= Ceionia Plautia =

2nd-century Roman noblewoman

Ceionia Plautia was a Roman noblewoman and is among the lesser known members of the ruling Nerva–Antonine dynasty of the Roman Empire.

==Life==
Plautia was the second daughter born to Roman Senator Lucius Aelius Caesar, the first adopted heir of the Roman Emperor Hadrian (117–138) and Avidia. Plautia was born and raised in Rome. Her cognomen Plautia, she inherited from her mother and her grandmothers. She had three siblings: a sister called Ceionia Fabia; two brothers the Roman Emperor Lucius Verus who co-ruled with Marcus Aurelius from 161 to 169 and Gaius Avidius Ceionius Commodus.

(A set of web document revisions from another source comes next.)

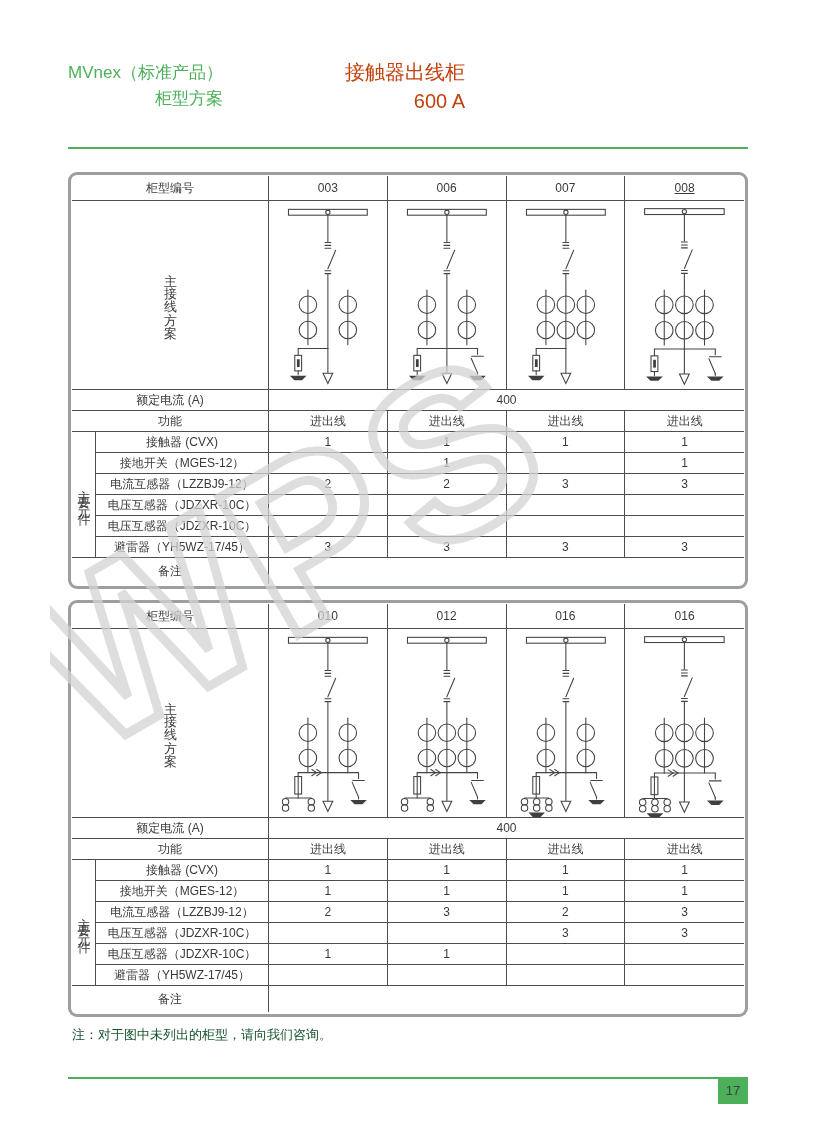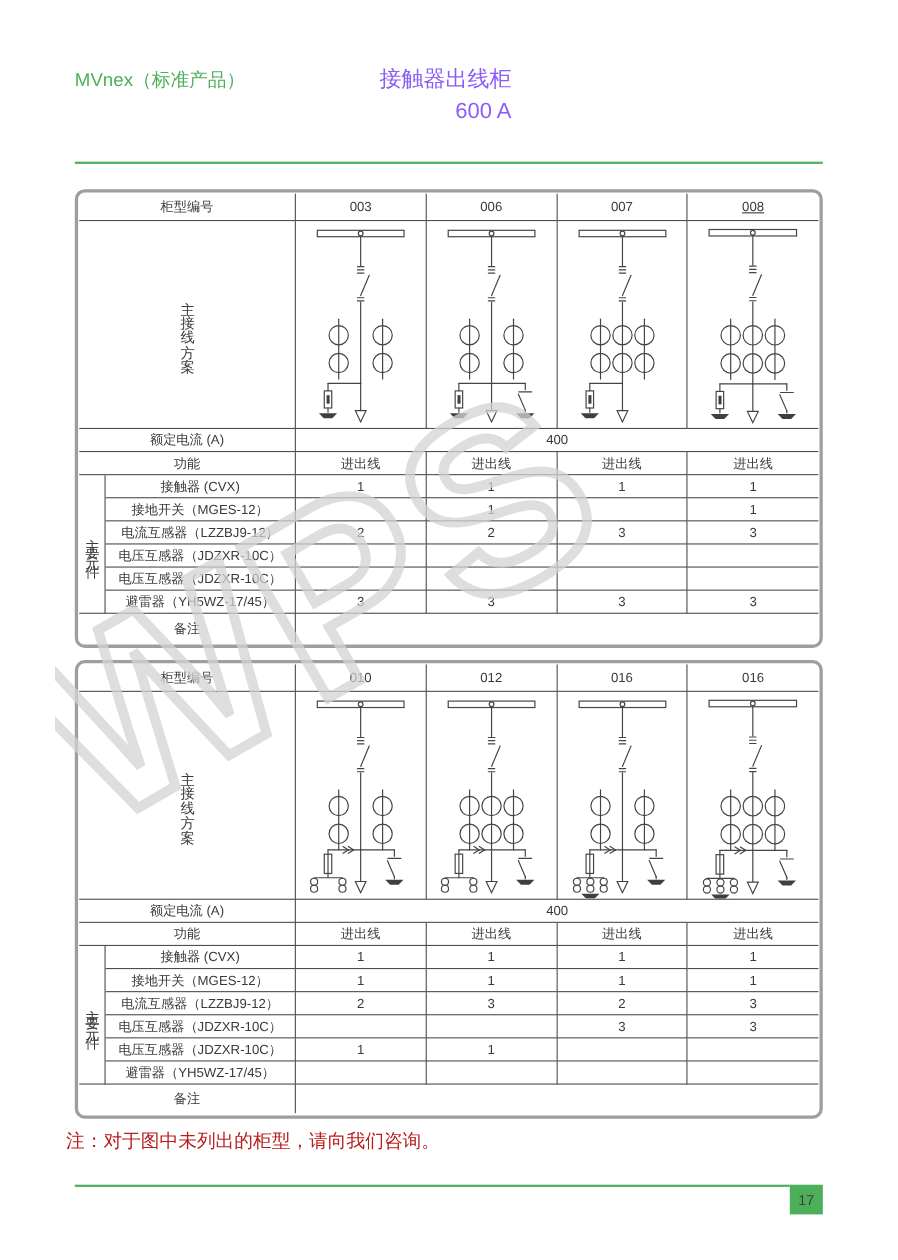--- a/index.html
+++ b/index.html
@@ -8,7 +8,7 @@
        font-family:"Liberation Sans","DejaVu Sans",sans-serif;color:#3c3c3c;}
   .page{position:absolute;inset:0;text-align:right;}
   .brand{position:absolute;left:68px;top:60px;font-size:17px;line-height:1.5;color:var(--green);}
-  .titleblk{position:absolute;left:345px;top:58px;font-size:20px;line-height:1.45;color:#8b5cf6;}
+  .titleblk{position:absolute;left:345px;top:58px;font-size:20px;line-height:1.45;color:#c2410c;}
   .hrule{position:absolute;left:68px;width:680px;top:147px;height:2px;background:var(--green);}
   .tbl-wrap{position:absolute;left:68px;width:680px;border:3px solid var(--outer);
             border-radius:9px;padding:1px;box-sizing:border-box;overflow:hidden;background:#fff;}

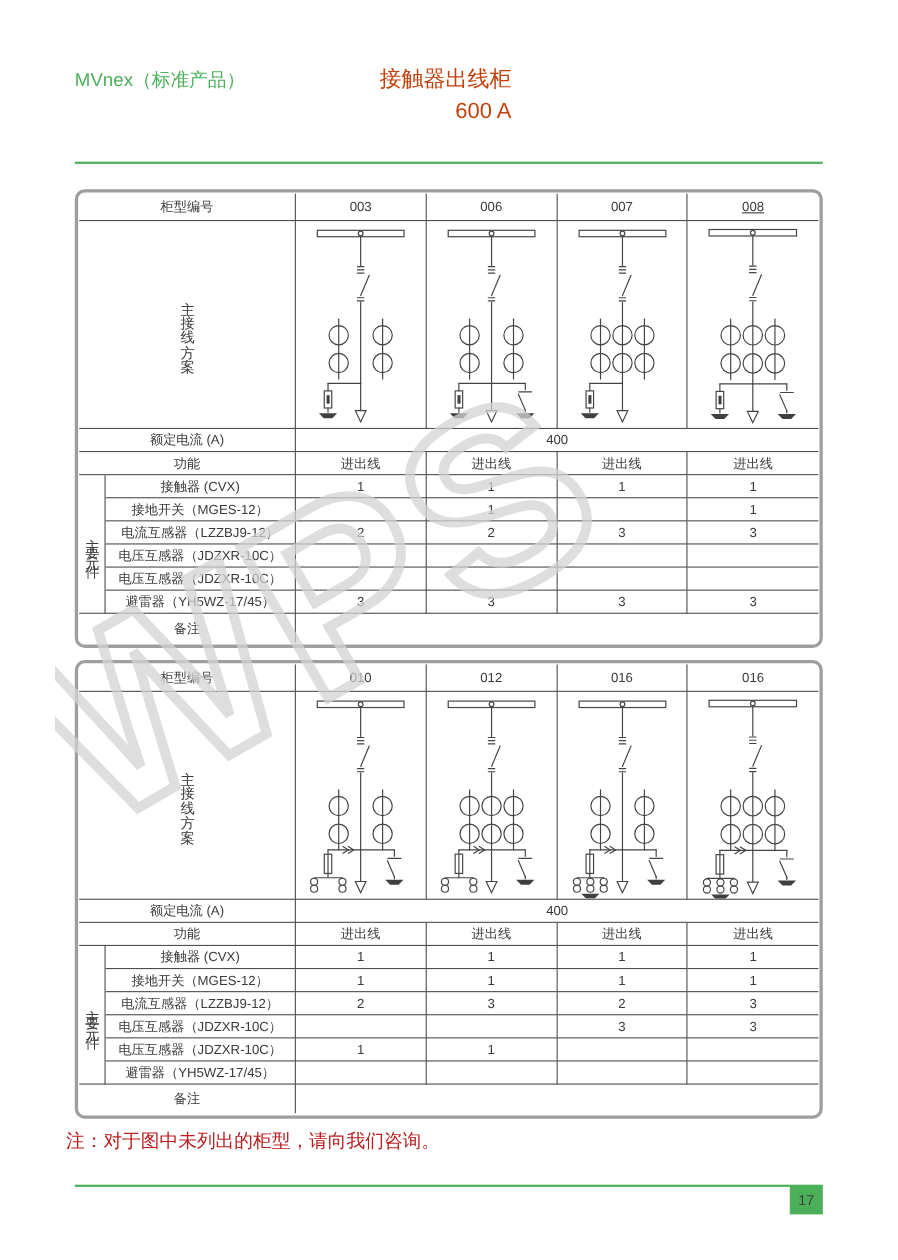--- a/index.html
+++ b/index.html
@@ -37,6 +37,7 @@
 
   <div class="brand">
     <div>MVnex（标准产品）</div>
+    <div>柜型方案</div>
   </div>
 
   <div class="titleblk">

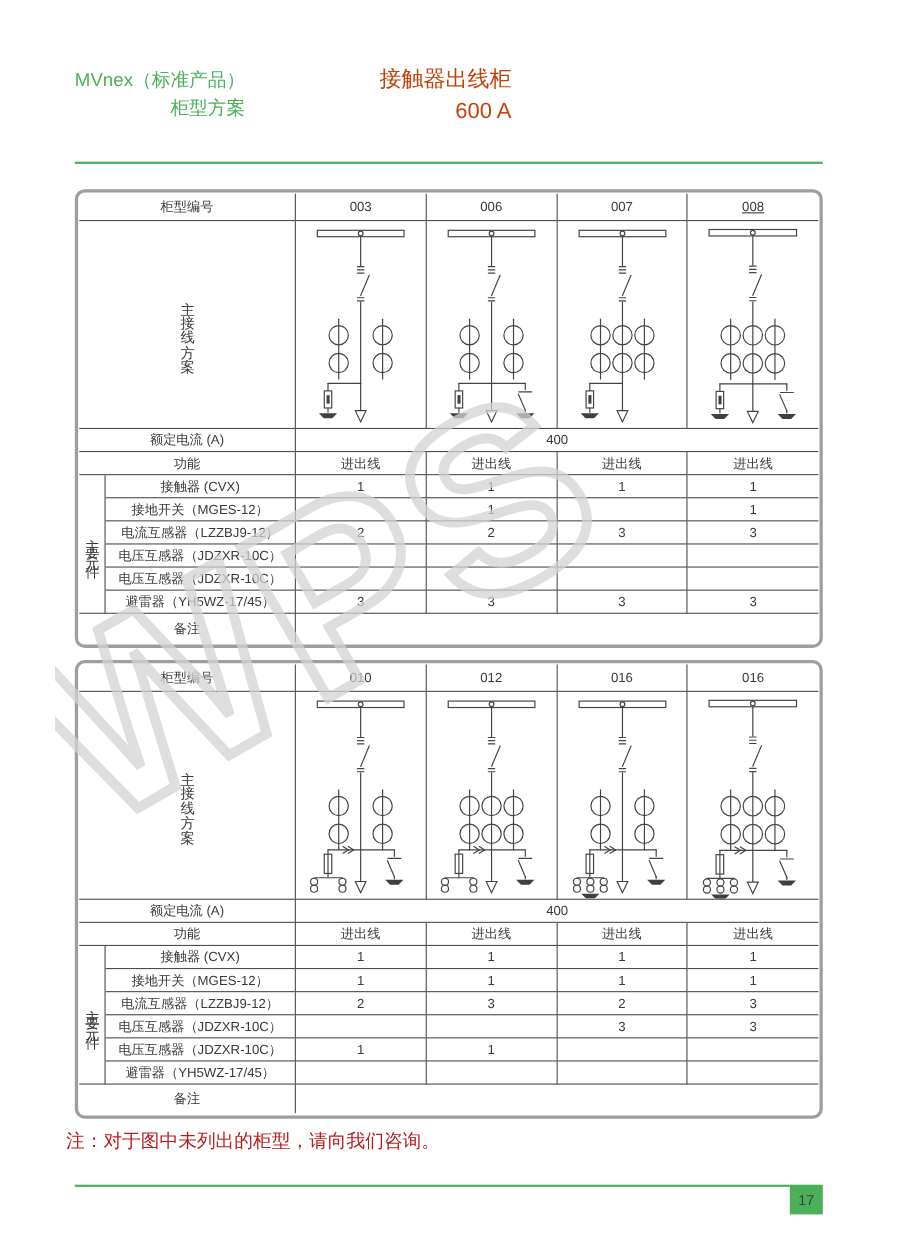--- a/index.html
+++ b/index.html
@@ -23,7 +23,7 @@
   .vt{writing-mode:vertical-rl;text-orientation:upright;letter-spacing:8px;font-size:13px;}
   .vtbig{letter-spacing:13px;}
   .diag svg{width:100%;height:100%;display:block;}
-  .note{position:absolute;left:60px;top:1026px;font-size:17px;color:#b91c1c;}
+  .note{position:absolute;left:72px;top:1026px;font-size:13px;color:#14532d;}
   .frule{position:absolute;left:68px;top:1077px;width:650px;height:2px;background:var(--green);}
   .pagebox{position:absolute;left:718px;top:1077px;width:30px;height:27px;background:var(--green);
            color:#404040;font-size:13px;display:flex;align-items:center;justify-content:center;}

Her maternal grandparents were the Roman Senator Gaius Avidius Nigrinus and the surmised but undocumented noblewoman Plautia. Although her adoptive paternal grandparents were the Roman Emperor Hadrian and Roman Empress Vibia Sabina, her biological paternal grandparents were the consul Lucius Ceionius Commodus and noblewoman Plautia.

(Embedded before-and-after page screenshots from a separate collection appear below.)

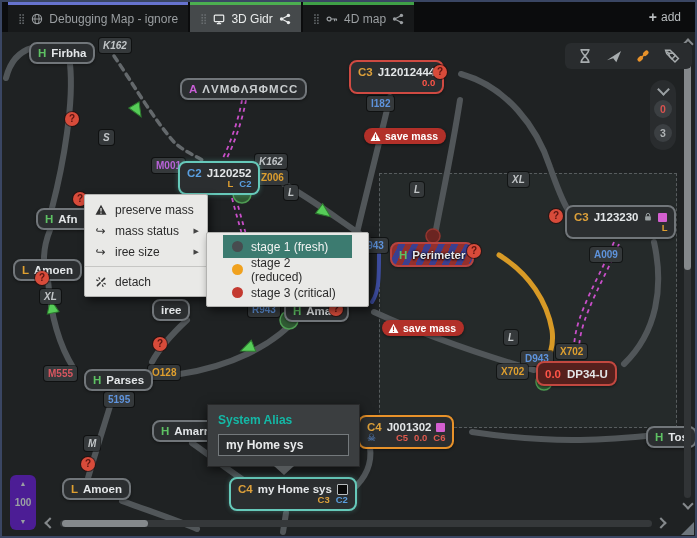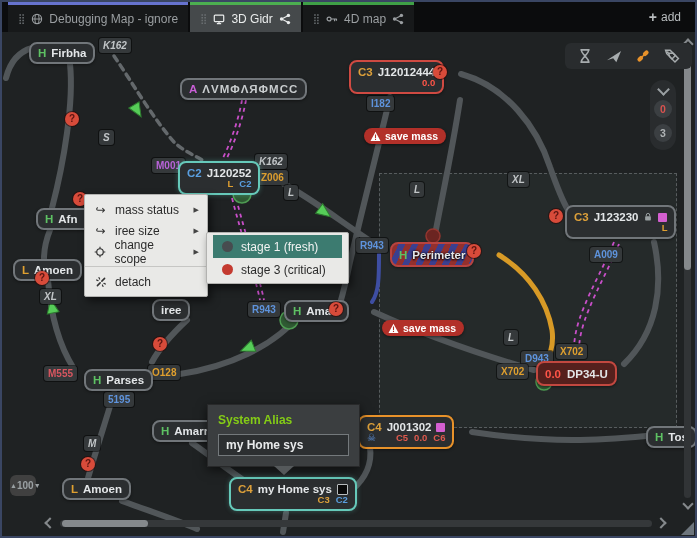--- a/index.html
+++ b/index.html
@@ -460,6 +460,14 @@
 
     <div class="cmenu">
       <div class="mi">
+        <span class="mic">
+            <svg class="ic small">
+              <use href="#i-warn"></use>
+            </svg>
+          </span>
+        <span>preserve mass</span>
+      </div>
+      <div class="mi">
         <span class="mic">↪</span>
         <span>mass status</span>
         <span class="car">▶</span>

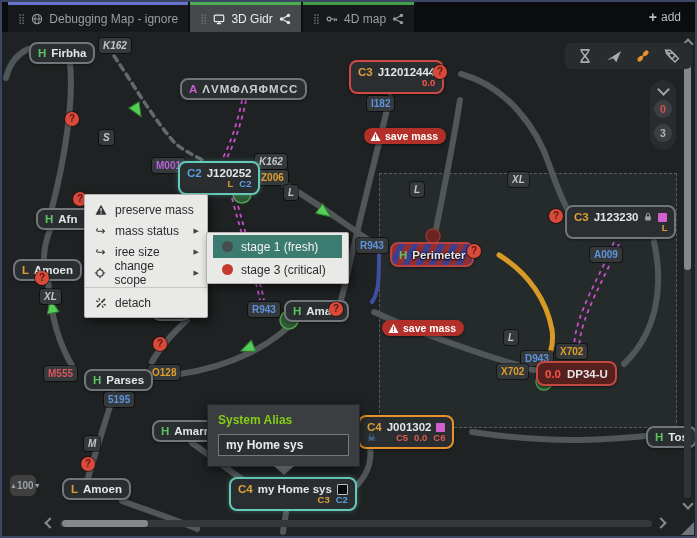--- a/index.html
+++ b/index.html
@@ -59,7 +59,7 @@
   .mi .mic{width:15px;display:flex;justify-content:center;color:#333;}
   .mi .car{margin-left:auto;font-size:7px;color:#444;}
   .msep{height:1px;background:#c6c6c4;margin:4px 0;}
-  .smenu{position:absolute;left:204px;top:200px;width:129px;z-index:21;background:#e9e9e7;border:1px solid #b2b2b0;box-shadow:3px 4px 9px rgba(0,0,0,.55);padding:2px 6px;font-size:12px;color:#2b2b2b;border-radius:2px;}
+  .smenu{position:absolute;left:204px;top:200px;width:129px;z-index:21;background:#e9e9e7;border:1px solid #b2b2b0;box-shadow:3px 4px 9px rgba(0,0,0,.55);padding:2px 16px;font-size:12px;color:#2b2b2b;border-radius:2px;}
   .si{display:flex;align-items:center;gap:8px;height:23px;padding:0 9px;cursor:pointer;}
   .si .dot{width:11px;height:11px;border-radius:50%;flex:none;}
   .si.selrow{background:#3c7b70;color:#f2f3f2;}

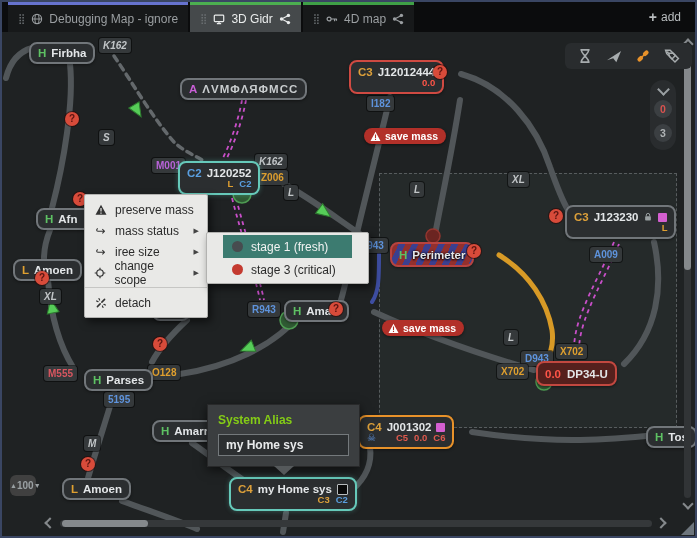--- a/index.html
+++ b/index.html
@@ -477,15 +477,6 @@
         <span>iree size</span>
         <span class="car">▶</span>
       </div>
-      <div class="mi">
-        <span class="mic">
-            <svg class="ic small">
-              <use href="#i-scope"></use>
-            </svg>
-          </span>
-        <span>change scope</span>
-        <span class="car">▶</span>
-      </div>
       <div class="msep"></div>
       <div class="mi">
         <span class="mic">

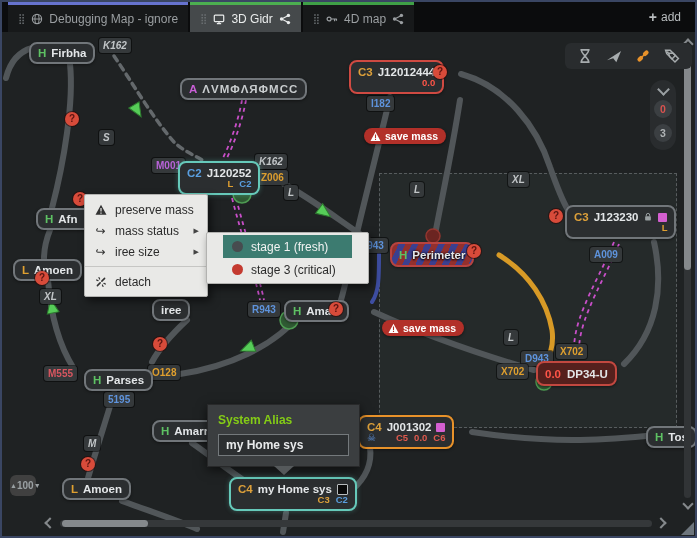--- a/index.html
+++ b/index.html
@@ -494,6 +494,10 @@
         <span>stage 1 (fresh)</span>
       </div>
       <div class="si">
+        <span class="dot dot2"></span>
+        <span>stage 2 (reduced)</span>
+      </div>
+      <div class="si">
         <span class="dot dot3"></span>
         <span>stage 3 (critical)</span>
       </div>

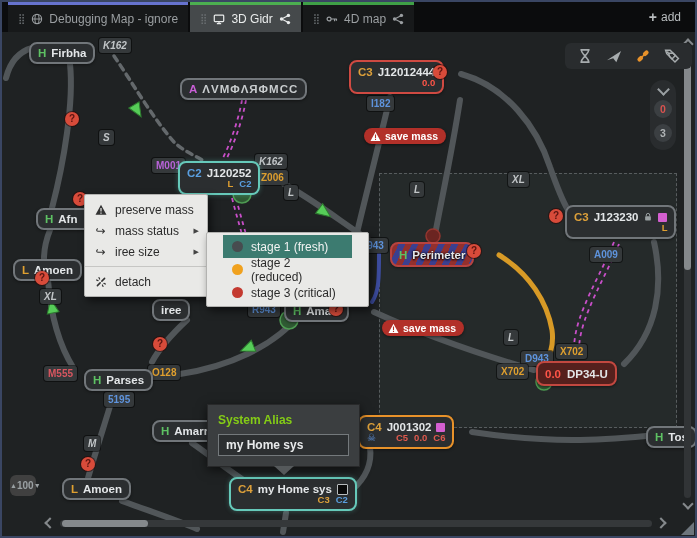--- a/index.html
+++ b/index.html
@@ -66,7 +66,7 @@
   .dot1{background:#474c4f;}.dot2{background:#f0a11e;}.dot3{background:#c43a30;}
   
   .dlg{position:absolute;left:205px;top:372px;width:153px;z-index:19;background:#3b3e40;border:1px solid #28292a;box-shadow:0 3px 10px rgba(0,0,0,.6);padding:8px 10px 10px;box-sizing:border-box;}
-  .dtitle{font-size:12px;font-weight:bold;color:#84cc16;margin-bottom:7px;}
+  .dtitle{font-size:12px;font-weight:bold;color:#14b8a6;margin-bottom:7px;}
   .dlg input{width:100%;box-sizing:border-box;background:#2c2f31;border:1px solid #74797c;color:#e8eaeb;font-size:12px;font-weight:bold;padding:3px 7px;font-family:inherit;outline:none;}
   .dptr{position:absolute;left:272px;top:434px;width:0;height:0;border-left:10px solid transparent;border-right:10px solid transparent;border-top:9px solid #55595b;z-index:19;}
   

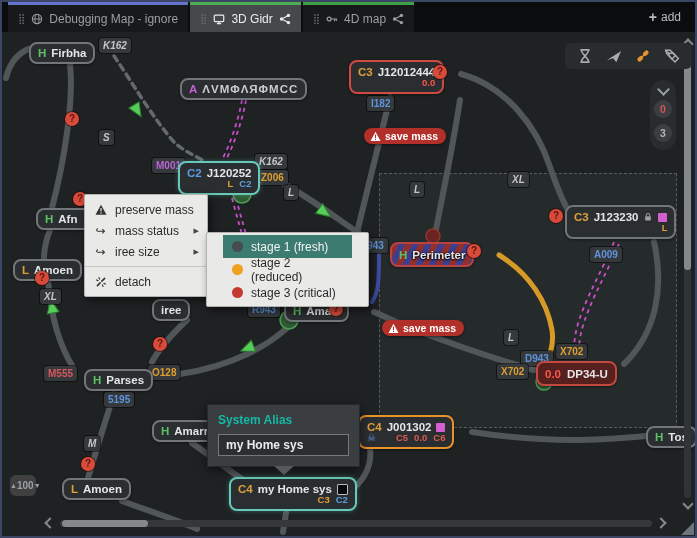--- a/index.html
+++ b/index.html
@@ -77,7 +77,7 @@
   .chev{width:7px;height:7px;border-right:2px solid #9aa0a3;border-bottom:2px solid #9aa0a3;transform:rotate(45deg);margin-top:-2px;cursor:pointer;}
   .cbadge{width:18px;height:18px;border-radius:50%;background:#3b3f42;font-size:10.5px;font-weight:bold;display:flex;align-items:center;justify-content:center;cursor:pointer;}
   .c0{color:#d9534f;}.c3{color:#b0b4b6;}
-  .zc{position:absolute;left:8px;top:443px;width:26px;z-index:15;background:#404040;border-radius:6px;display:flex;flex-direction:row;align-items:center;padding:5px 0;gap:0;color:#9aa0a3;}
+  .zc{position:absolute;left:8px;top:443px;width:26px;z-index:15;background:#4c1d95;border-radius:6px;display:flex;flex-direction:column;align-items:center;padding:5px 0;gap:10px;color:#9aa0a3;}
   .zc .arr{font-size:7px;cursor:pointer;}
   .zval{font-size:10px;font-weight:bold;}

Plautia married Quintus Servilius Pudens, consul in 166. Plautia bore Pudens a daughter called Servilia, who married Junius Licinius Balbus, a man of consular rank. Servilia and Balbus had a son called Junius Licinius Balbus.

==Sources==
- Alan K. Bowman, Peter Garnsey, Dominic Rathbone, The Cambridge ancient history, Volume 11 Second Edition. 2000
- Anthony Richard Birley, Marcus Aurelius. London: Routledge, 2000.
- Guido Migliorati, Cassio Dione e l'impero romano da Nerva ad Antonino Pio: alla luce dei nuovi., 2003.
- C. Konrad, Plutarch's Sertorius: A Historical Commentary. Chapel Hill: University of North Carolina Press, 1994.